To the first years starting classes in a few days, I wish you only the very best! If I can make it, I know that you definitely can too.

From Homeschooling to Loma Linda

I’m now a second year med student, and I am excited to finally contribute to the blog I read so much during my college years. Whether it was reading for information about Loma Linda and its MD program, perusing for an interesting and funny story, or simply looking for inspiration that I would one day get here, this blog has been one of my favorite sites to visit for the past few years. This is my first timer as a regular blogger, and I hope you’re as excited as I am for this continuing journey in medicine.

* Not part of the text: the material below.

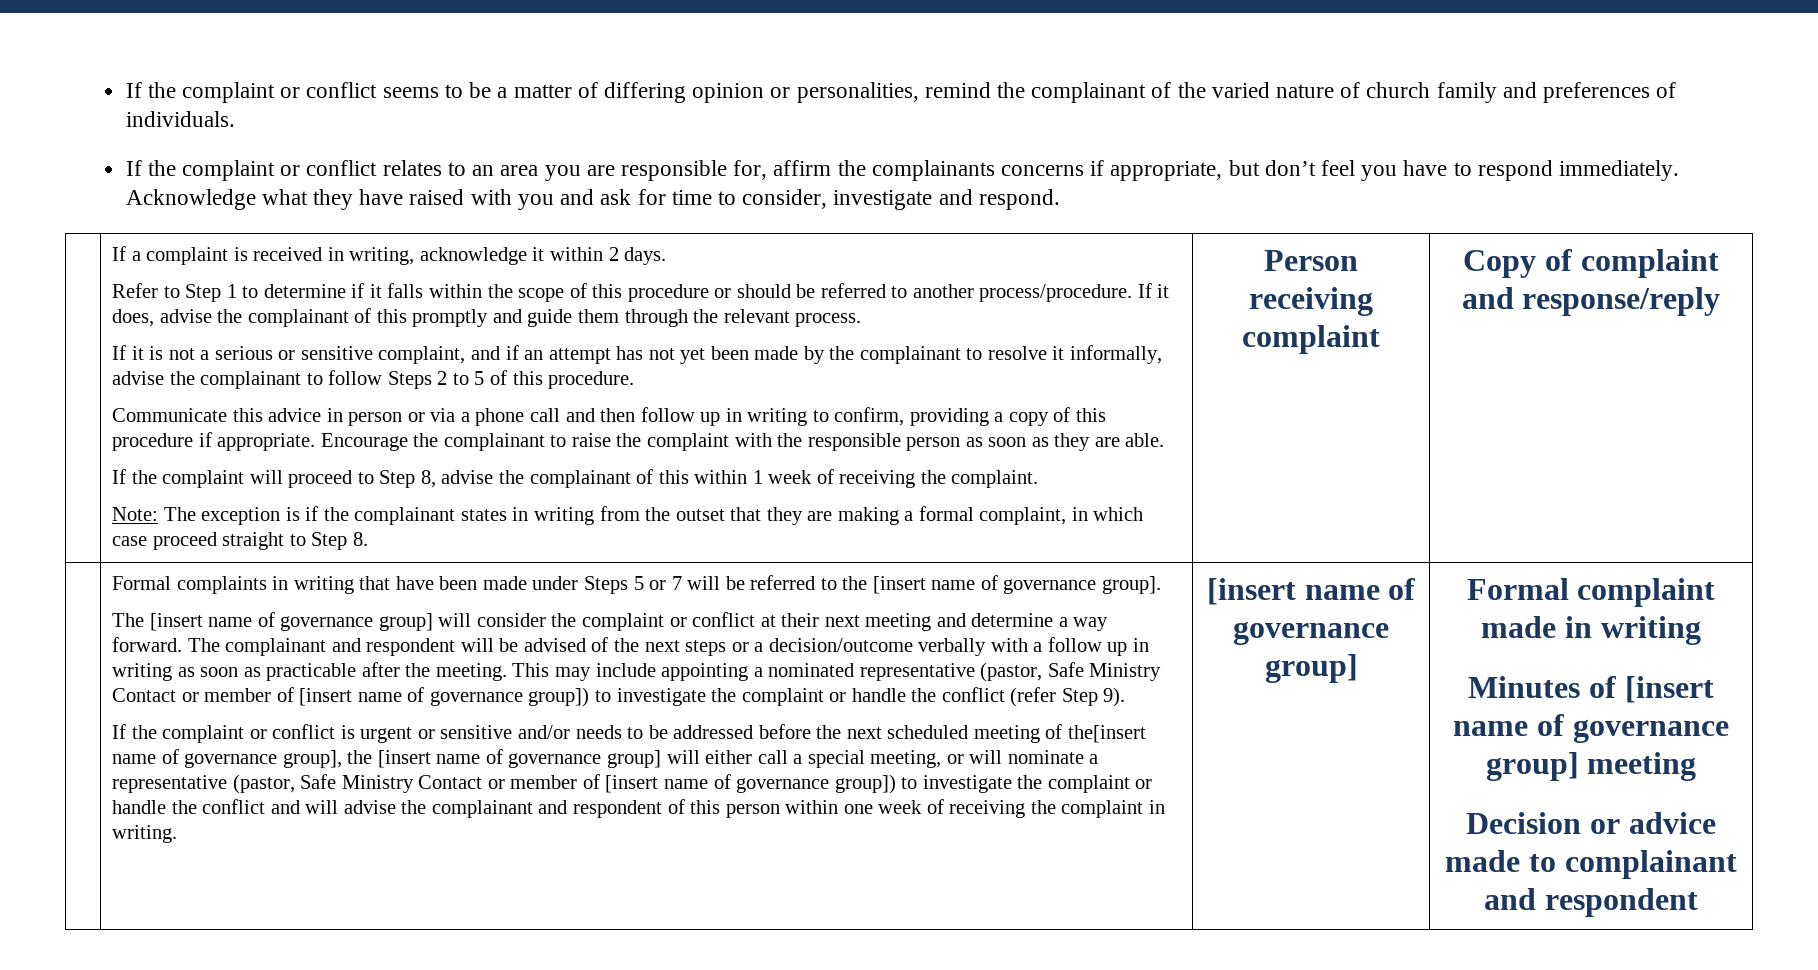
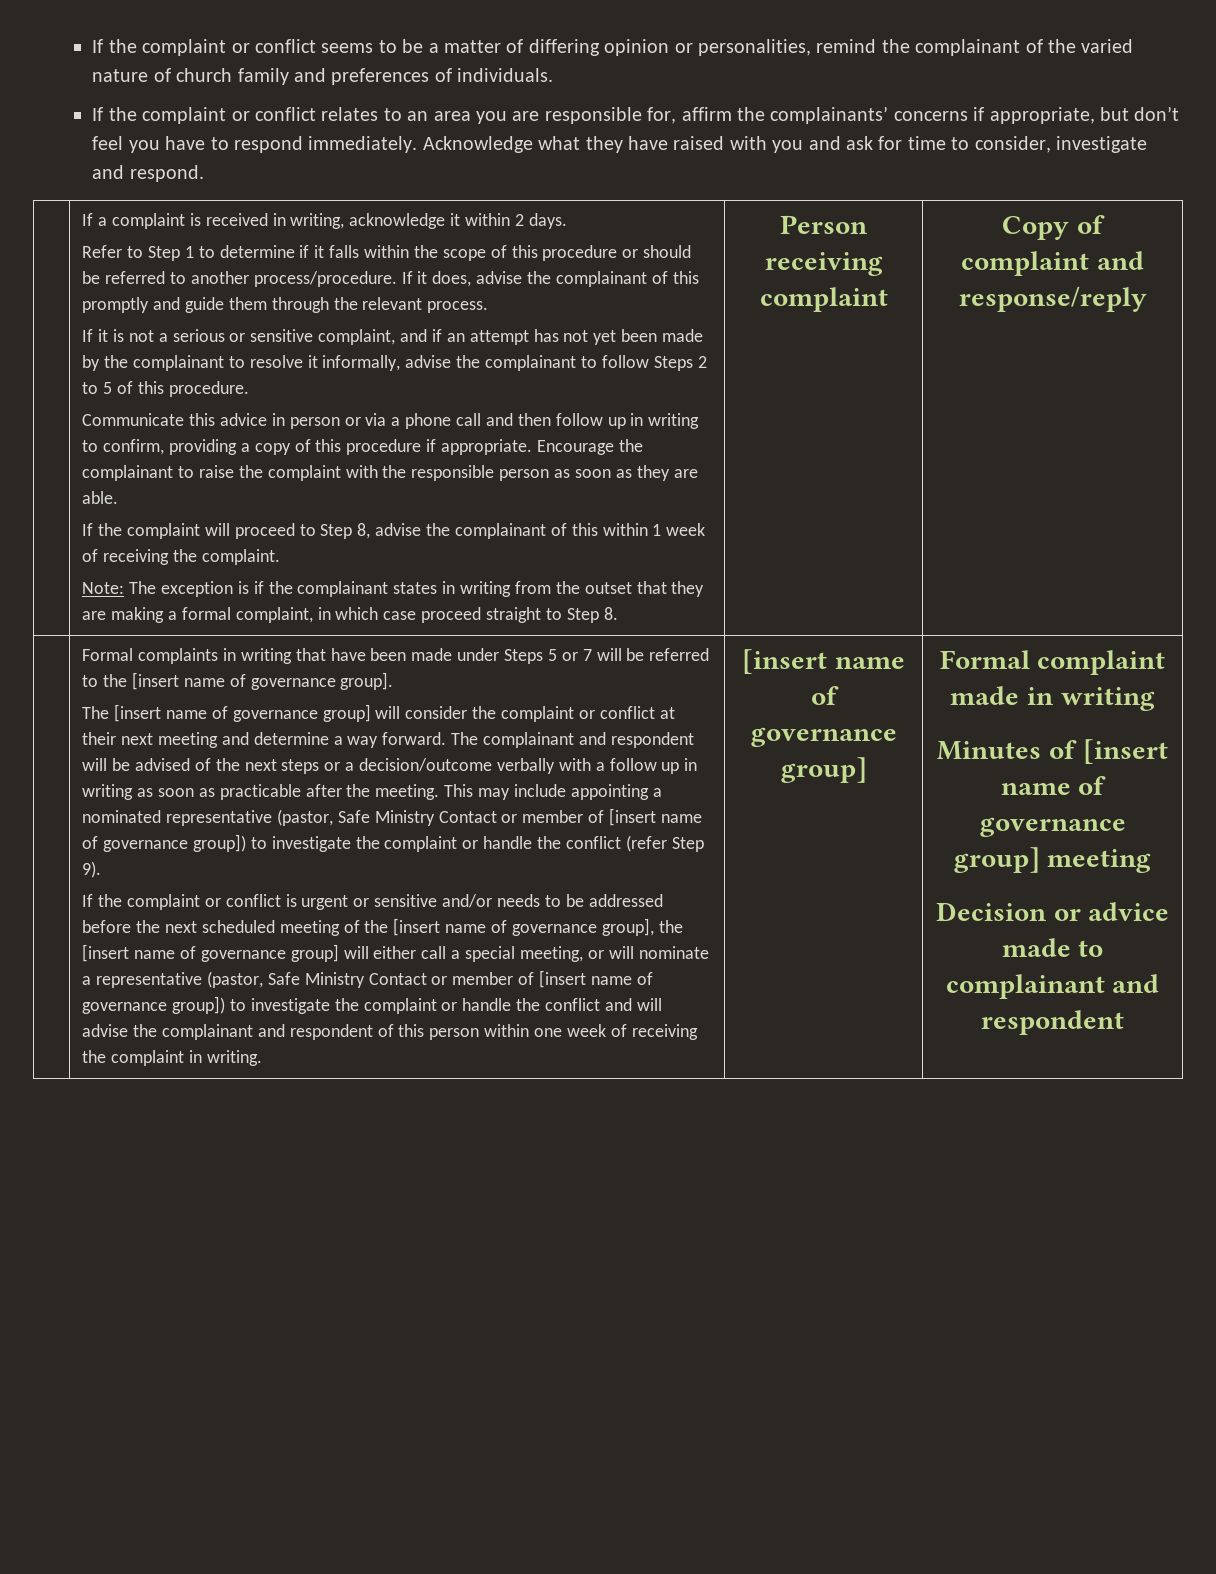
- If the complaint or conflict relates to an area you are responsible for, affirm the complainants concerns if appropriate, but don’t feel you have to respond immediately.
+ If the complaint or conflict relates to an area you are responsible for, affirm the complainants’ concerns if appropriate, but don’t feel you have to respond immediately.
- If the complaint or conflict is urgent or sensitive and/or needs to be addressed before the next scheduled meeting of the[insert name of governance group], the [insert name of governance group] will either call a special meeting, or will nominate a representative (pastor, Safe Ministry Contact or member of [insert name of governance group]) to investigate the complaint or handle the conflict and will advise the complainant and respondent of this person within one week of receiving the complaint in writing.
+ If the complaint or conflict is urgent or sensitive and/or needs to be addressed before the next scheduled meeting of the [insert name of governance group], the [insert name of governance group] will either call a special meeting, or will nominate a representative (pastor, Safe Ministry Contact or member of [insert name of governance group]) to investigate the complaint or handle the conflict and will advise the complainant and respondent of this person within one week of receiving the complaint in writing.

I’m the oldest of 10 home-schooled children. Normally, when people hear this, their mouth drops and they say “How did your Mom do it?”, “your poor Mom”, or “your Mom must be amazing.” Actually, she always wanted a big family. My Dad wanted at least 2 boys and 2 girls, and it just so happened that they had me first, then 5 girls, followed by the second boy. With 7 children already, they asked “What’s a few more?” and had 3 more boys to round out 10 children even divided between boys and girls.

Family photoMy family

Living in a large family has its share of fun and responsibilities. I really enjoy having so many siblings to do things together with. Whether playing a game of soccer, playing music together, or planning a mission trip, we have lots of people to get things done. There is always someone to play or chat with. Growing up, we all obviously had lots of responsibilities to help keep our family and school running smoothly. We all have to help watch little ones, wash laundry and dishes, and help teach our younger siblings. One of the reasons I really enjoy teaching (and may possible pursue academic medicine) is that I have been helping teach my siblings since I was 8. In our home-school, when you complete a grade level, you should be proficient enough at the grade level to teach it to a younger sibling. This has really helped reinforce the learning both for the older and younger sibling.

HomeschoolingThis is what homeschooling looks like!

For high school, I mostly taught myself out of textbooks as we use Rod and Staff curriculum along with Apologia for high school science and Saxon (back then) for math. My dad was my math and science tutor and my mom helped me a lot with English. I finished our homeschool curriculum at 16 when I passed the California High School Proficiency Examination (CHSPE). I then enrolled at Fullerton College for the next 2 years before I transferred to California State University Fullerton where I graduated last year with a degree in biology. During college, I was able to go on several summer medical mission trips to Honduras and Mexico. I had read a lot of missionary biographies growing up and was already thinking about pursuing medicine since high school. Mission trips really confirmed for me that medicine was what God wanted me to go into.  I was able to see God using health professionals to heal and touch people’s lives (for a story, check out this link and I saw medical missions as something I wanted to continue in my career.


As my parents and I began looking at medical schools to apply to, we found out about Loma Linda. I really was drawn to the mission of the school and its many opportunities for medical service. Reading the blog, I was impressed by the Christian environment of the school and the balanced lives of the students during medical school. I have been to every Loma Linda University open house since 2012, and each time I visited, I would count down the number of years left till I could apply and join this amazing school of medicine. I am happy to be here and would not rather be anywhere else, although a few months before matriculating at Loma Linda, UCLA school of medicine, a top 20 medical school that I had applied to as a back-up, offered me a scholarship on top of cheaper in-state tuition to go there. Although going to UCLA for 4 years would have been significantly cheaper than Loma Linda, I felt that God still wanted me to go to Loma Linda. I realized that there are things such as a school’s environment, mission, and character that are more important than money and prestige. Loma Linda has been a dream come true, and I am looking forward to the journey ahead!

DSC_2420Made it here to the school of my dreams!